But mostly, I think Prime Minister Justin Trudeau’s brains trust truly believed the $10.5 million payout to Khadr would be politically popular, that most Canadians would share their view that here was a poor, young man, an unwitting participant in the Afghanistan war, and a victim of America’s post-9/11 pre-occupation with homeland security.

They believed we would all line up behind the notion that Khadr’s settlement proves Canada is a tolerant, compassionate country.

(It’s the same thinking behind their rush to admit Syrian refugees without proper security screening and to leave our borders open to anyone willing to sneak across.)

However, polls show even Liberal voters strongly oppose this settlement.

Seventy-one per cent of Canadians surveyed oppose Khadr’s cash prize, according to Angus Reid polling, including 61% of Liberals. Just 29% of Canadians approve.

In this way, the Khadr case resembles that of U.S. infantryman Bowe Bergdahl.

After allegedly deserting his post in 2009, Bergdahl was captured by the Taliban and held for five years in Afghanistan and Pakistan.

In 2014, then U.S. president Barack Obama traded five senior terrorist prisoners from Guantanamo Bay for Bergdahl.

He and his aides clearly believed bringing home an American PoW would make the president a hero.

Instead, they were taken aback by the outrage of citizens, including Democrats, over trading terrorists for an alleged deserter.

Justin Trudeau and his minions were likely shocked, too, that their Khadr settlement was widely unpopular.

It is so unfair compared to others’ treatment.

The Canadian government dismissed Capt.
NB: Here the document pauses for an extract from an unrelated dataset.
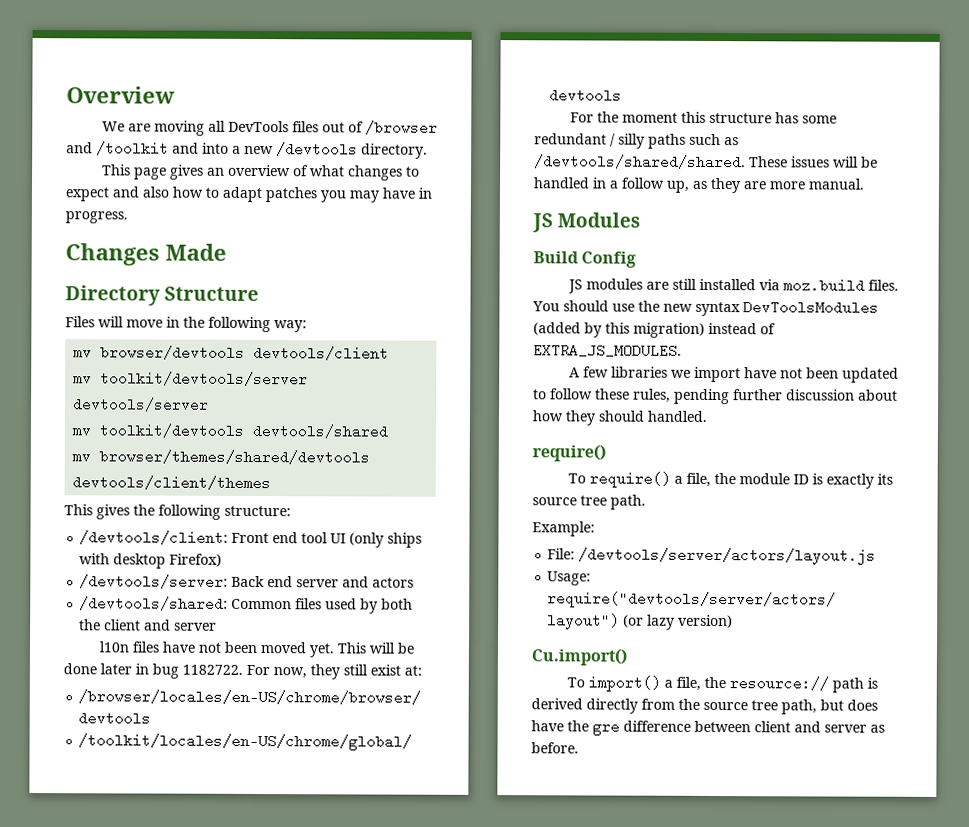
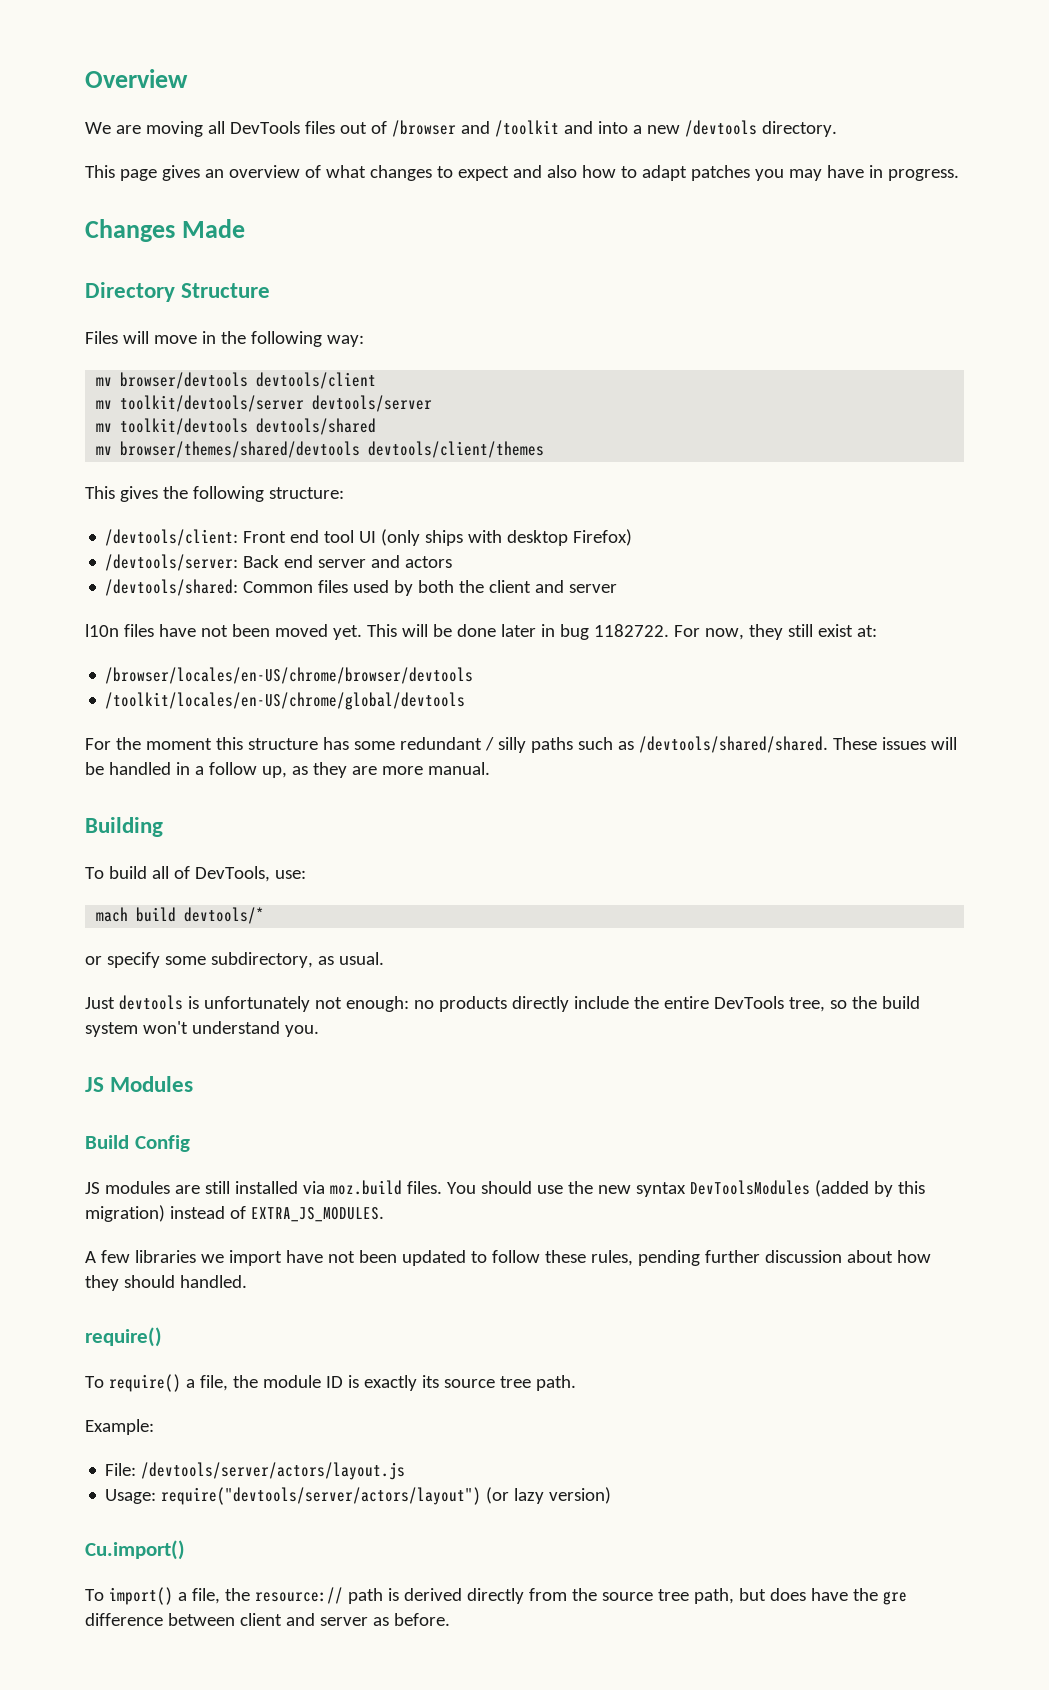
(865, 184) none -> [85,817,163,837] [85,866,306,882] [96,907,265,924] [85,952,384,968] [85,995,920,1012] [85,1021,319,1037] // Building // To build all of DevTools, use: // mach build devtools/* // or specify some subdirectory, as usual. // Just devtools is unfortunately not enough: no products directly include the entire DevTools tree, so the build system won't understand you.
Robert Semrau from the army in 2010 for shooting a horribly wounded insurgent in Afghanistan, to put the enemy out of his obvious misery. Semrau’s conduct was labelled “disgraceful.”
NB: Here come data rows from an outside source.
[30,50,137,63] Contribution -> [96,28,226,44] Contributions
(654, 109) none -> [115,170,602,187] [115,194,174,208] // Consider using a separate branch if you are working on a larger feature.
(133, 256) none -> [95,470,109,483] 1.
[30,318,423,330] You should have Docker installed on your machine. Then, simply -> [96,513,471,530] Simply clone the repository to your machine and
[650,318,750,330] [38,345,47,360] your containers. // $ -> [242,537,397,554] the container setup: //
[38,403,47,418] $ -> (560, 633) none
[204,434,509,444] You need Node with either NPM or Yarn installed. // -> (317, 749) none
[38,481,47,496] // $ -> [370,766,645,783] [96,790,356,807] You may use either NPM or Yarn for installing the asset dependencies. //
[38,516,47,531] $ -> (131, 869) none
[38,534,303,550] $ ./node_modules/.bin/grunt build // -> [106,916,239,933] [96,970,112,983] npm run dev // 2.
Khadr confessed to killing a U.S. special forces medic (a confession he later disavowed), and rather than brand his actions as “disgraceful,” the Trudeau government gives him a $10.5-million bonus.
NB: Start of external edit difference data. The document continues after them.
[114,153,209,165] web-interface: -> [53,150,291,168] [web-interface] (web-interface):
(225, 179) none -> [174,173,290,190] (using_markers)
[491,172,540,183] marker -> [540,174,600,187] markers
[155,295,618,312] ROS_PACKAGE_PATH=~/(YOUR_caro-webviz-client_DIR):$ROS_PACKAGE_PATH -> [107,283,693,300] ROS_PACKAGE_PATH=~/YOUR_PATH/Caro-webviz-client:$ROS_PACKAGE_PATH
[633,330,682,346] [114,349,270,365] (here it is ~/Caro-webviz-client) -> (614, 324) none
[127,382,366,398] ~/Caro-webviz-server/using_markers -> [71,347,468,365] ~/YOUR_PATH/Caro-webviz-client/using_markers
Most Canadians in jail abroad are there for drug or other criminal offences, but Amnesty International says several are political prisoners, subjected to torture.

Most of those being tortured were arrested for being champions of democracy or human rights, or because they were Christian missionaries.

They were not fighters for al-Qaida, as Khadr was.

The Trudeau government has its sensibilities and priorities screwed on backwards.
 
George Wallace said:
REALLY?

From what I have seen if it suits Quebec, then they agree with the Constitution that they did not sign when it was repatriated.  If it doesn't suit Quebec, then they use the "I did not sign" excuse.  Funny that.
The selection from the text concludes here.